━━ Source data ━━
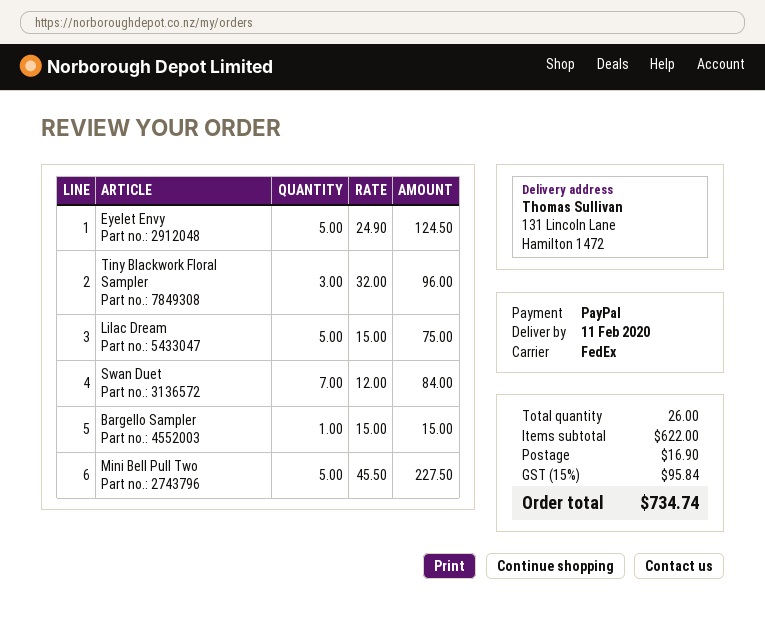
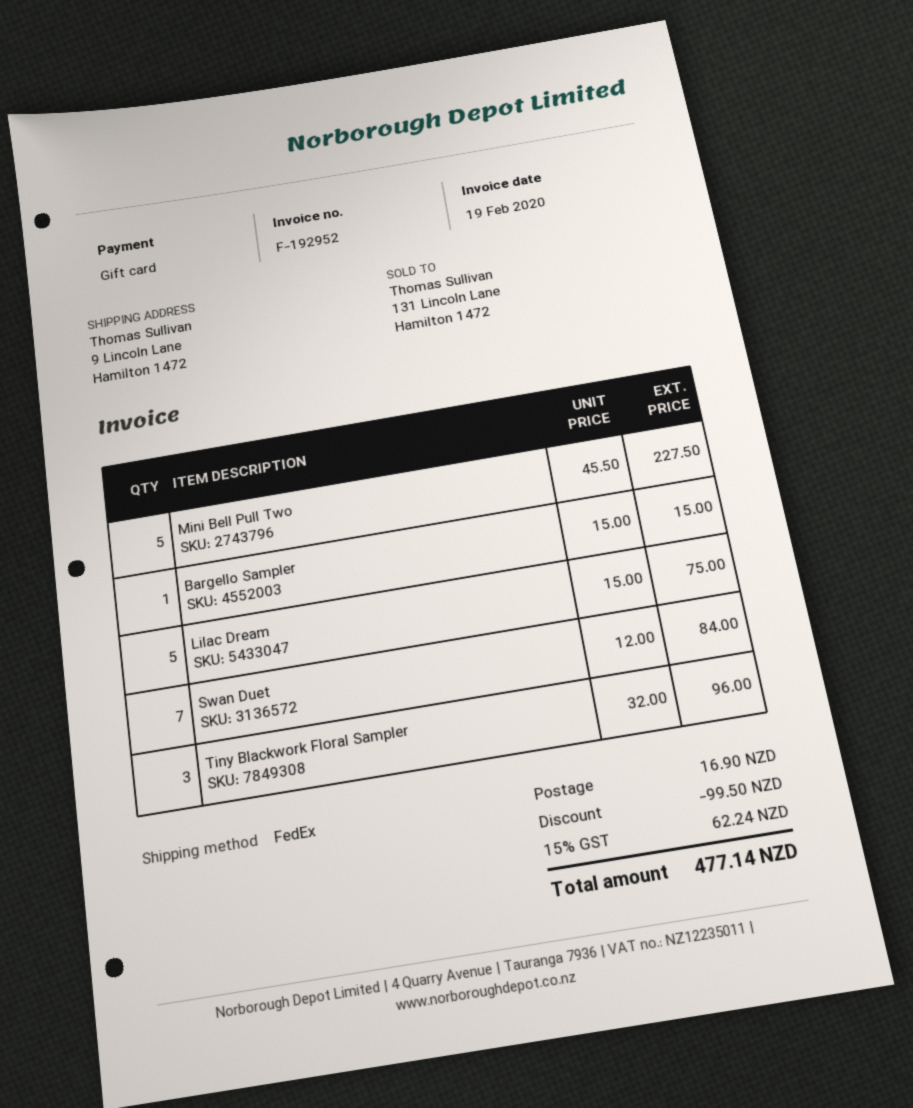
payment method: PayPal -> gift card
ship to: 131 Lincoln Lane, Hamilton 1472 -> 9 Lincoln Lane, Hamilton 1472
Eyelet Envy: 5 x 24.90 = 124.50 -> none
discount: none -> 99.50
tax: 15% = 95.84 -> 15% = 62.24
total: 734.74 -> 477.14

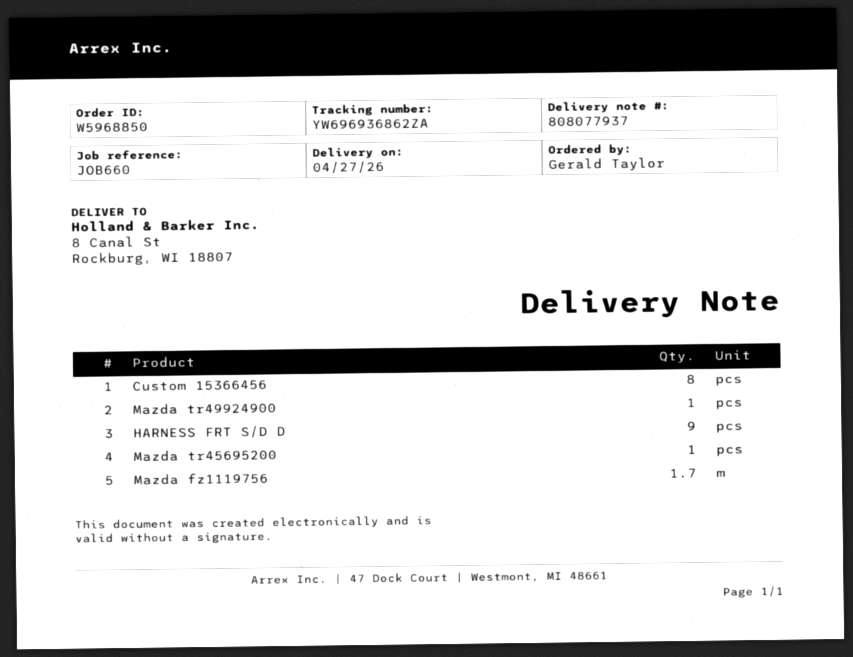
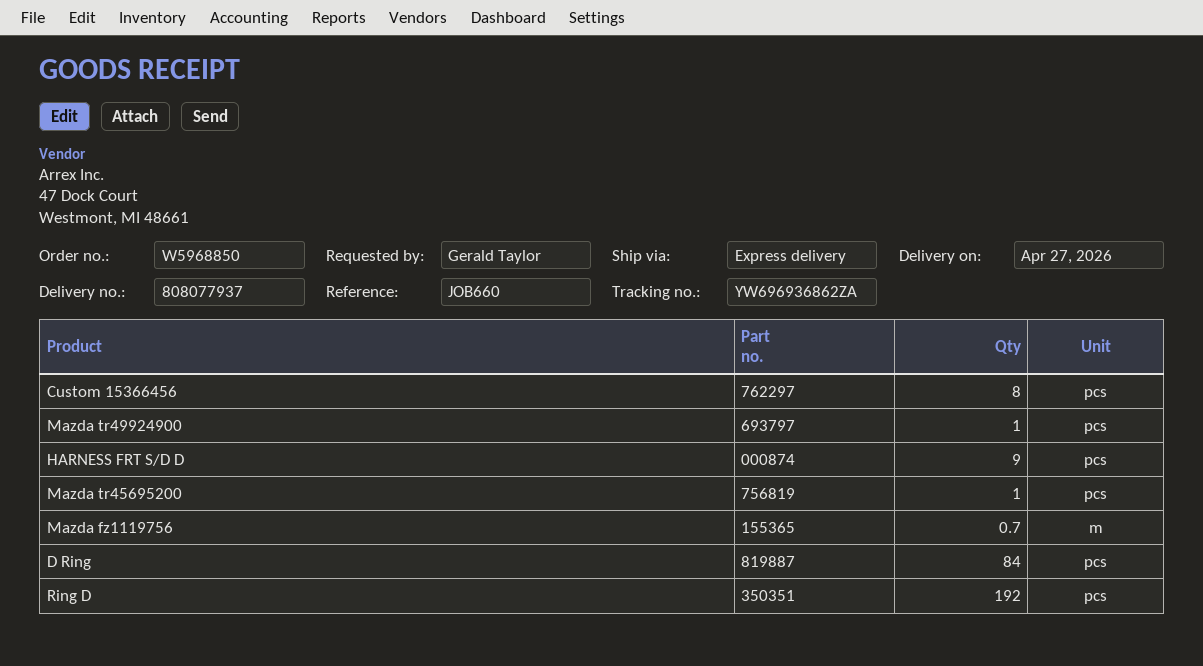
Mazda fz1119756: 1.7 -> 0.7
D Ring: none -> 84
Ring D: none -> 192

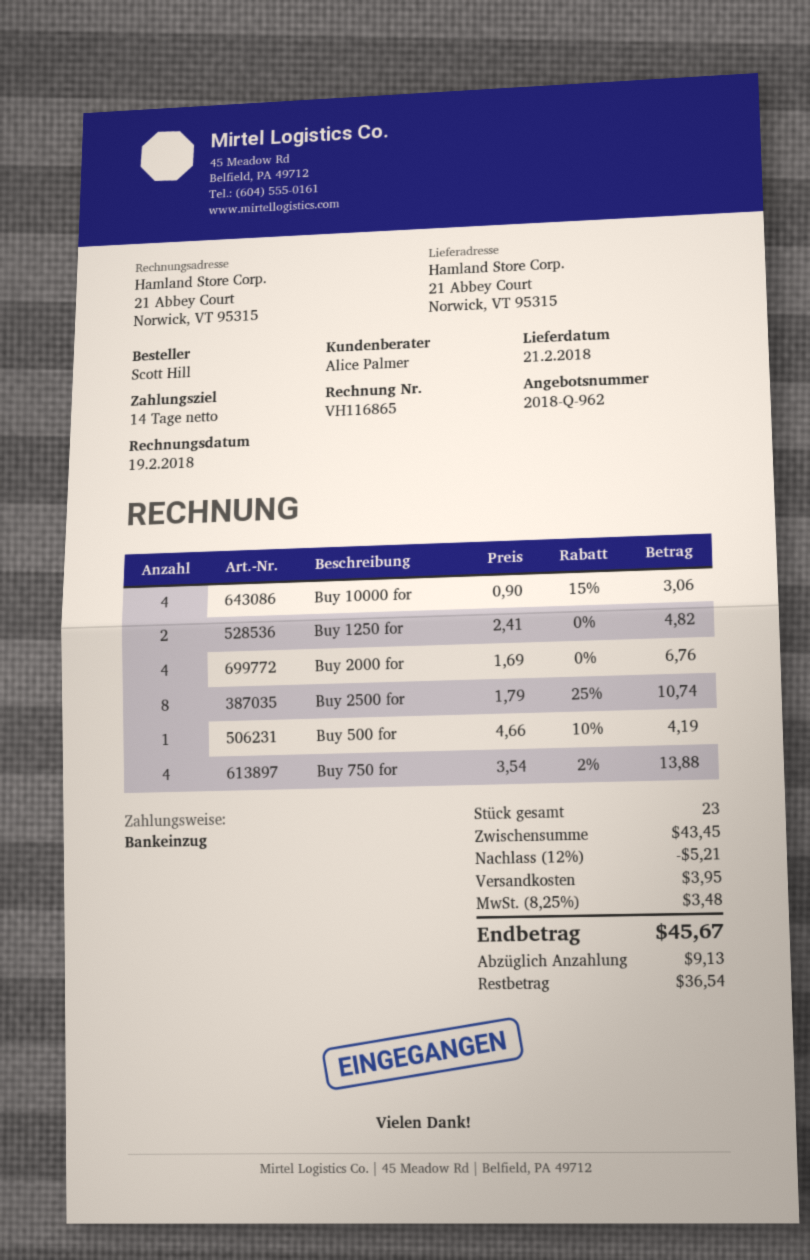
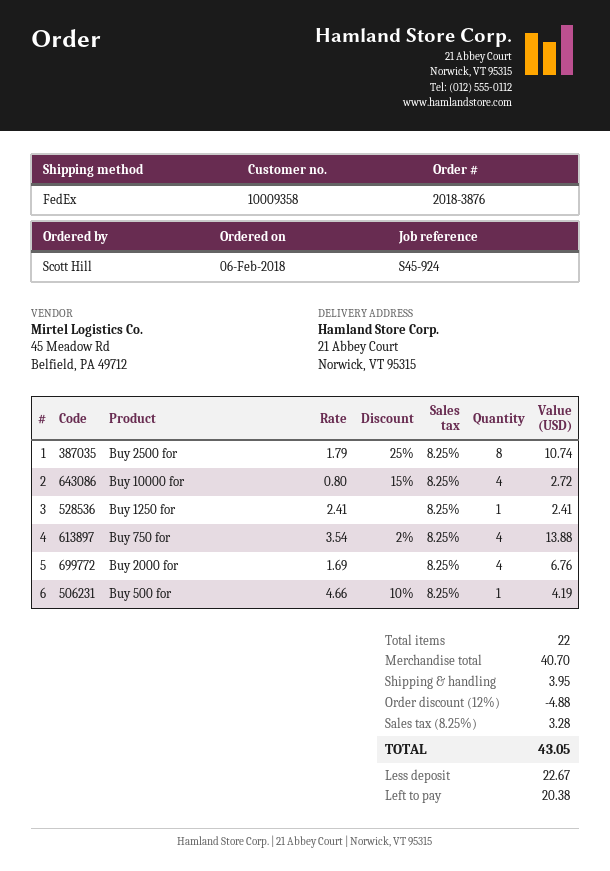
Buy 10000 for: 4 x 0.90 - 15% = 3.06 -> 4 x 0.80 - 15% = 2.72
Buy 1250 for: 2 x 2.41 = 4.82 -> 1 x 2.41 = 2.41
total quantity: 23 -> 22
subtotal: 43.45 -> 40.70
discount: 12% = 5.21 -> 12% = 4.88
tax: 8.25% = 3.48 -> 8.25% = 3.28
total: 45.67 -> 43.05
deposit: 9.13 -> 22.67
balance: 36.54 -> 20.38

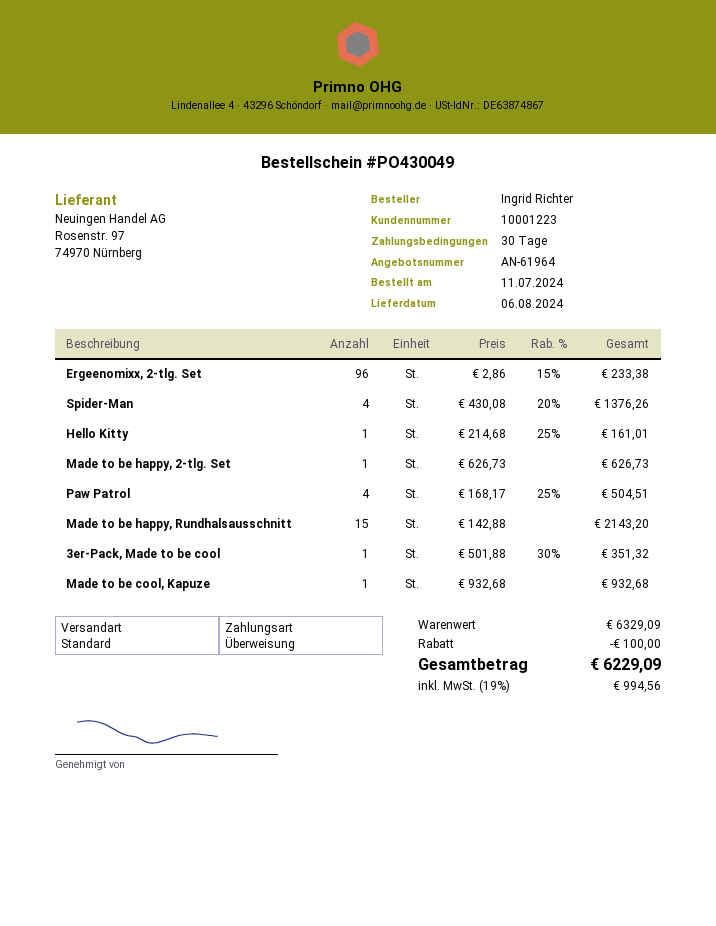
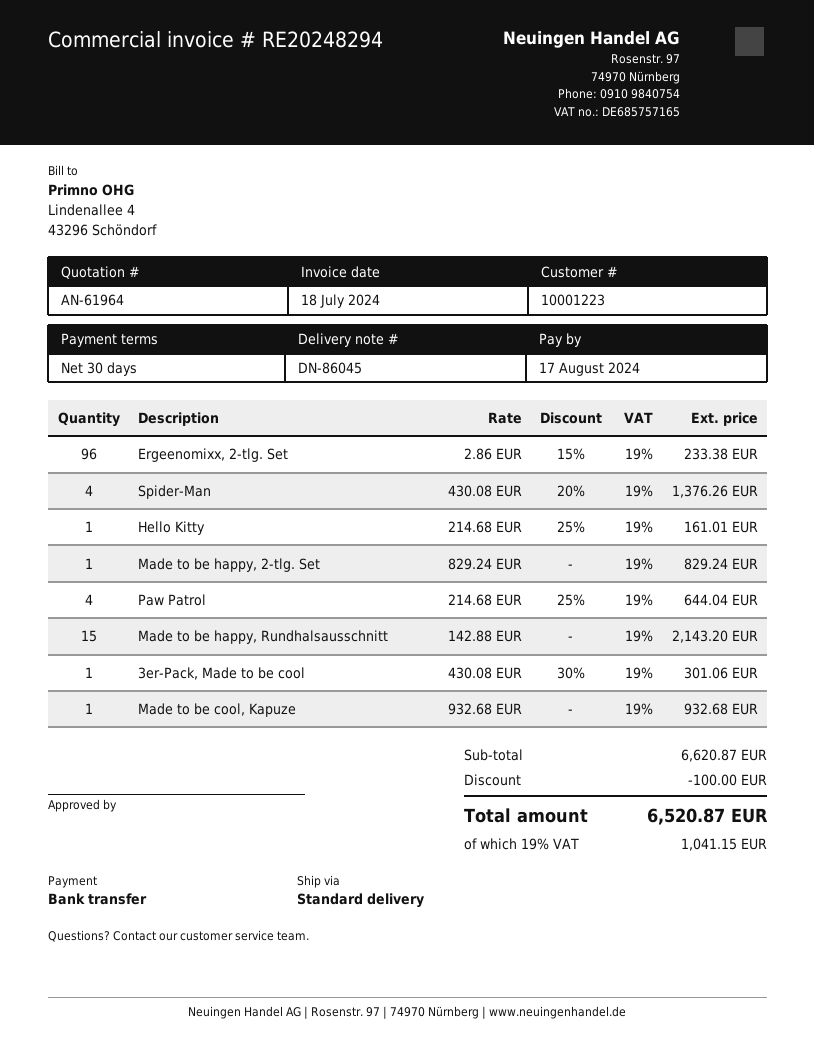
Made to be happy, 2-tlg. Set: 1 x 626.73 = 626.73 -> 1 x 829.24 = 829.24
Paw Patrol: 4 x 168.17 - 25% = 504.51 -> 4 x 214.68 - 25% = 644.04
3er-Pack, Made to be cool: 1 x 501.88 - 30% = 351.32 -> 1 x 430.08 - 30% = 301.06
subtotal: 6329.09 -> 6620.87
tax: 19% = 994.56 -> 19% = 1041.15
total: 6229.09 -> 6520.87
━━━
Output the entries above verbatim. Omit the images.

payment method: PayPal -> gift card
ship to: 131 Lincoln Lane, Hamilton 1472 -> 9 Lincoln Lane, Hamilton 1472
Eyelet Envy: 5 x 24.90 = 124.50 -> none
discount: none -> 99.50
tax: 15% = 95.84 -> 15% = 62.24
total: 734.74 -> 477.14

Mazda fz1119756: 1.7 -> 0.7
D Ring: none -> 84
Ring D: none -> 192

Buy 10000 for: 4 x 0.90 - 15% = 3.06 -> 4 x 0.80 - 15% = 2.72
Buy 1250 for: 2 x 2.41 = 4.82 -> 1 x 2.41 = 2.41
total quantity: 23 -> 22
subtotal: 43.45 -> 40.70
discount: 12% = 5.21 -> 12% = 4.88
tax: 8.25% = 3.48 -> 8.25% = 3.28
total: 45.67 -> 43.05
deposit: 9.13 -> 22.67
balance: 36.54 -> 20.38

Made to be happy, 2-tlg. Set: 1 x 626.73 = 626.73 -> 1 x 829.24 = 829.24
Paw Patrol: 4 x 168.17 - 25% = 504.51 -> 4 x 214.68 - 25% = 644.04
3er-Pack, Made to be cool: 1 x 501.88 - 30% = 351.32 -> 1 x 430.08 - 30% = 301.06
subtotal: 6329.09 -> 6620.87
tax: 19% = 994.56 -> 19% = 1041.15
total: 6229.09 -> 6520.87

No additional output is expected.